> _EXERCISE DETAILS_
I would like you to print all the records below exactly as they are.

Records contained in a dataset:
————
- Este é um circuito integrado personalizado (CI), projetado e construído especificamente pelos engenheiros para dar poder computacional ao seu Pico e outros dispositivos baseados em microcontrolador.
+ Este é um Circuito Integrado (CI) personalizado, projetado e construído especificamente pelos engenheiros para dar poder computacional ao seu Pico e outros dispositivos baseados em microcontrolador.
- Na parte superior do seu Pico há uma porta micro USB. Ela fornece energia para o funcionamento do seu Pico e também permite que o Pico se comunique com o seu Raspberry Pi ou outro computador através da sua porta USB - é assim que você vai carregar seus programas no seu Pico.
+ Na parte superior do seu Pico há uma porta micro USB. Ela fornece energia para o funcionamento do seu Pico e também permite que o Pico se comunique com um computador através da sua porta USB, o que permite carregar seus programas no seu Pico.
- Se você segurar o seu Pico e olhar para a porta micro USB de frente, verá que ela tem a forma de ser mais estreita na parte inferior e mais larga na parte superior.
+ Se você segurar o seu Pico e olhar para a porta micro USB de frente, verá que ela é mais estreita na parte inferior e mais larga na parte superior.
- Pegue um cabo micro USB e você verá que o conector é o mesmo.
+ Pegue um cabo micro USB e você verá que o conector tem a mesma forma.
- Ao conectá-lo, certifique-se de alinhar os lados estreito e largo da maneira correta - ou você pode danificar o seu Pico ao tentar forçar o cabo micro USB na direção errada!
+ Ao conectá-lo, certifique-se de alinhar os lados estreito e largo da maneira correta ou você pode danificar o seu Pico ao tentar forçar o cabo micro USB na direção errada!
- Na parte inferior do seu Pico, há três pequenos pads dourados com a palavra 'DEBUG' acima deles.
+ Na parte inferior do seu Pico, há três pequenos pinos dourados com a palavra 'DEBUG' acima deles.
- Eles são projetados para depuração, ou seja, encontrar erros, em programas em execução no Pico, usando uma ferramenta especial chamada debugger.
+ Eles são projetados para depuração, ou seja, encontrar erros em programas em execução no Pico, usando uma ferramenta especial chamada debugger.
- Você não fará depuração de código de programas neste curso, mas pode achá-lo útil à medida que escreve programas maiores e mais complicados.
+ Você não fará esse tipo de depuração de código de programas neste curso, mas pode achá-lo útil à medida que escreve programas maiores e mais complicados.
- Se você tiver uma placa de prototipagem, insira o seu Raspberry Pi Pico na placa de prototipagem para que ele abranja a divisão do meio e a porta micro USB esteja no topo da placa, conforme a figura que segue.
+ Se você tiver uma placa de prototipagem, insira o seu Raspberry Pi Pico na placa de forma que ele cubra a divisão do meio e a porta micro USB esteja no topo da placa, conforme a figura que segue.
————
> _ANSWER SECTION_
- Este é um circuito integrado personalizado (CI), projetado e construído especificamente pelos engenheiros para dar poder computacional ao seu Pico e outros dispositivos baseados em microcontrolador.
+ Este é um Circuito Integrado (CI) personalizado, projetado e construído especificamente pelos engenheiros para dar poder computacional ao seu Pico e outros dispositivos baseados em microcontrolador.
- Na parte superior do seu Pico há uma porta micro USB. Ela fornece energia para o funcionamento do seu Pico e também permite que o Pico se comunique com o seu Raspberry Pi ou outro computador através da sua porta USB - é assim que você vai carregar seus programas no seu Pico.
+ Na parte superior do seu Pico há uma porta micro USB. Ela fornece energia para o funcionamento do seu Pico e também permite que o Pico se comunique com um computador através da sua porta USB, o que permite carregar seus programas no seu Pico.
- Se você segurar o seu Pico e olhar para a porta micro USB de frente, verá que ela tem a forma de ser mais estreita na parte inferior e mais larga na parte superior.
+ Se você segurar o seu Pico e olhar para a porta micro USB de frente, verá que ela é mais estreita na parte inferior e mais larga na parte superior.
- Pegue um cabo micro USB e você verá que o conector é o mesmo.
+ Pegue um cabo micro USB e você verá que o conector tem a mesma forma.
- Ao conectá-lo, certifique-se de alinhar os lados estreito e largo da maneira correta - ou você pode danificar o seu Pico ao tentar forçar o cabo micro USB na direção errada!
+ Ao conectá-lo, certifique-se de alinhar os lados estreito e largo da maneira correta ou você pode danificar o seu Pico ao tentar forçar o cabo micro USB na direção errada!
- Na parte inferior do seu Pico, há três pequenos pads dourados com a palavra 'DEBUG' acima deles.
+ Na parte inferior do seu Pico, há três pequenos pinos dourados com a palavra 'DEBUG' acima deles.
- Eles são projetados para depuração, ou seja, encontrar erros, em programas em execução no Pico, usando uma ferramenta especial chamada debugger.
+ Eles são projetados para depuração, ou seja, encontrar erros em programas em execução no Pico, usando uma ferramenta especial chamada debugger.
- Você não fará depuração de código de programas neste curso, mas pode achá-lo útil à medida que escreve programas maiores e mais complicados.
+ Você não fará esse tipo de depuração de código de programas neste curso, mas pode achá-lo útil à medida que escreve programas maiores e mais complicados.
- Se você tiver uma placa de prototipagem, insira o seu Raspberry Pi Pico na placa de prototipagem para que ele abranja a divisão do meio e a porta micro USB esteja no topo da placa, conforme a figura que segue.
+ Se você tiver uma placa de prototipagem, insira o seu Raspberry Pi Pico na placa de forma que ele cubra a divisão do meio e a porta micro USB esteja no topo da placa, conforme a figura que segue.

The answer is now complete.